Train Horns
The federal Train Horns Rule in 2005 (49 Code of Federal Regulations, part 222) mandates that train engineers blast their locomotive horns at least 15 seconds (but not more than 20 seconds) before they approach all public railroad crossings. The horns must be in a standardized pattern of two long blasts, one short blast, and one long blast. The minimum sound level for the horn blasts is 96 decibels; the maximum is 110 decibels.
This rule has interrupted sleep and daily life for millions of Americans. For example, a federal district courtroom is disrupted by train horns 120 times a day.
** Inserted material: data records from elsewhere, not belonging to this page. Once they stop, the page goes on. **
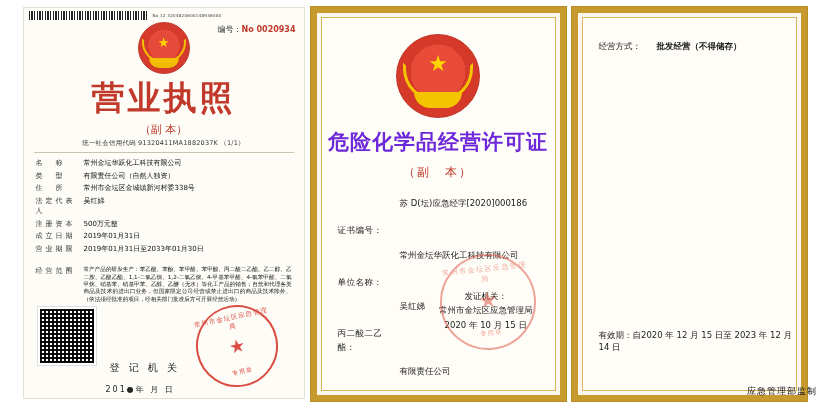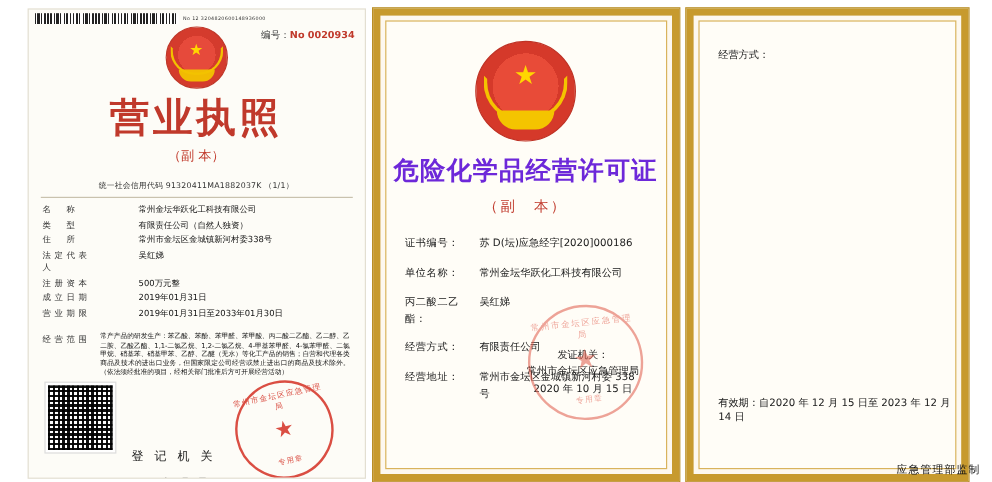"批发经营（不得储存）" div.b-val { html: none -> <div>批发经营（不得储存）</div> }
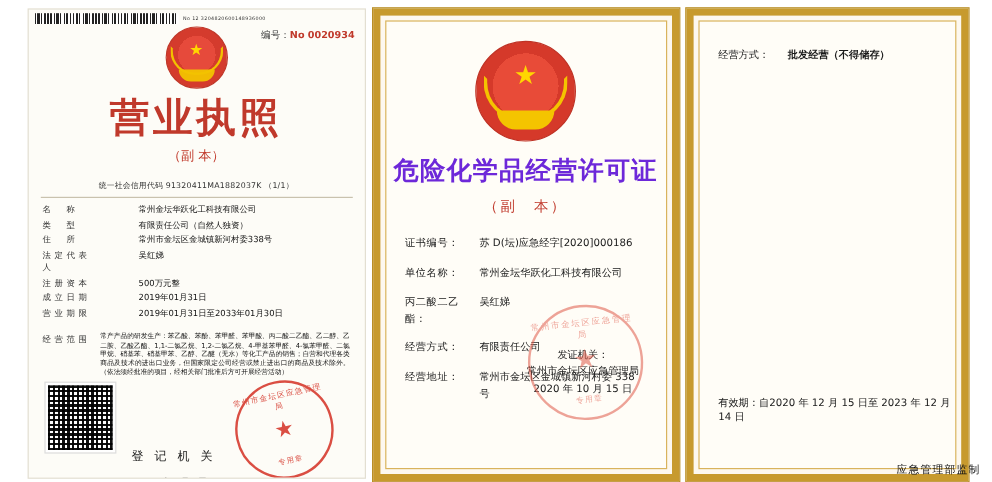"统一社会信用代码 91320411MA1882037K （1/1）" .lic-usc { margin-top: 14px -> 2px }
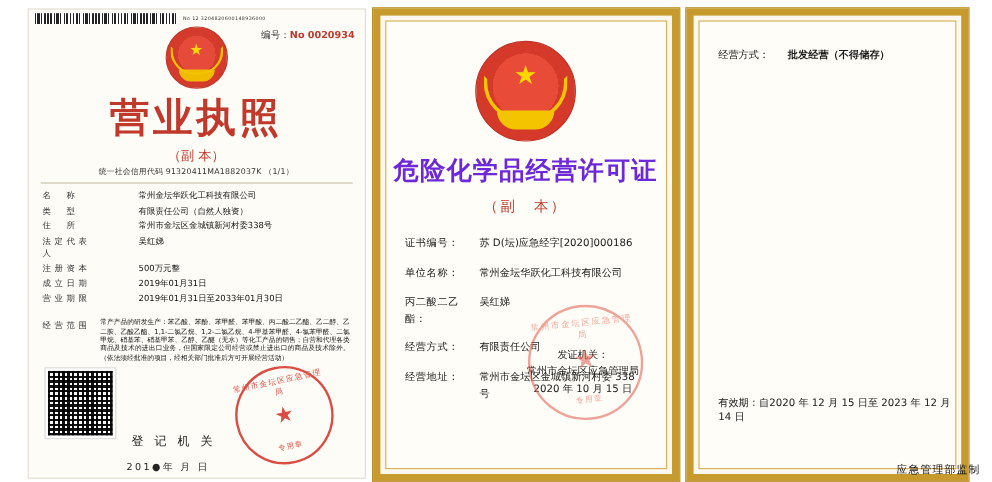"名 称" .frow { gap: 32px -> none }
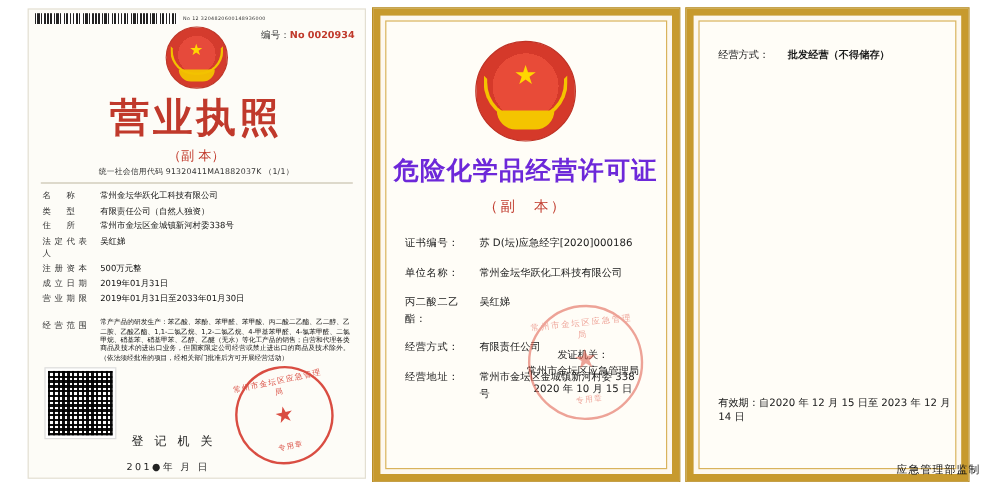"证书编号：" .p-key { margin-top: none -> 27px }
Judge Peter Ruddick states, “It’s irritating to say the least, especially if you’re in the middle of something dramatic, giving a lecture to make sense of something to victims or defendants.”
El Paso, Texas Commissioner Dennis Haley reports that “we have people moving out all the time because they’re tired of the noise” at two railroad crossings one mile apart.
Some people defend train horn noise as “romantic.” Peter Ostlind of Madison, Wisconsin states that “the romantic notion of a railroad is not there if there’s a train outside your window at 4:00 in the morning blowing its horn.” George Hunter, a city council member in Ponoma, California, notes that “if you’re five miles from a train, the horn might be a romantic sound. If it sounds like it’s coming through your living room, it’s another issue. The bottom line is it’s intrusive, it’s annoying.”
The Federal Railroad Administration allows communities to establish “quiet zones,” which requires upgrading security at railroad crossings (such as adding medians so that drivers cannot circumvent crossing gates or adding arms to crossing gates to curtail access).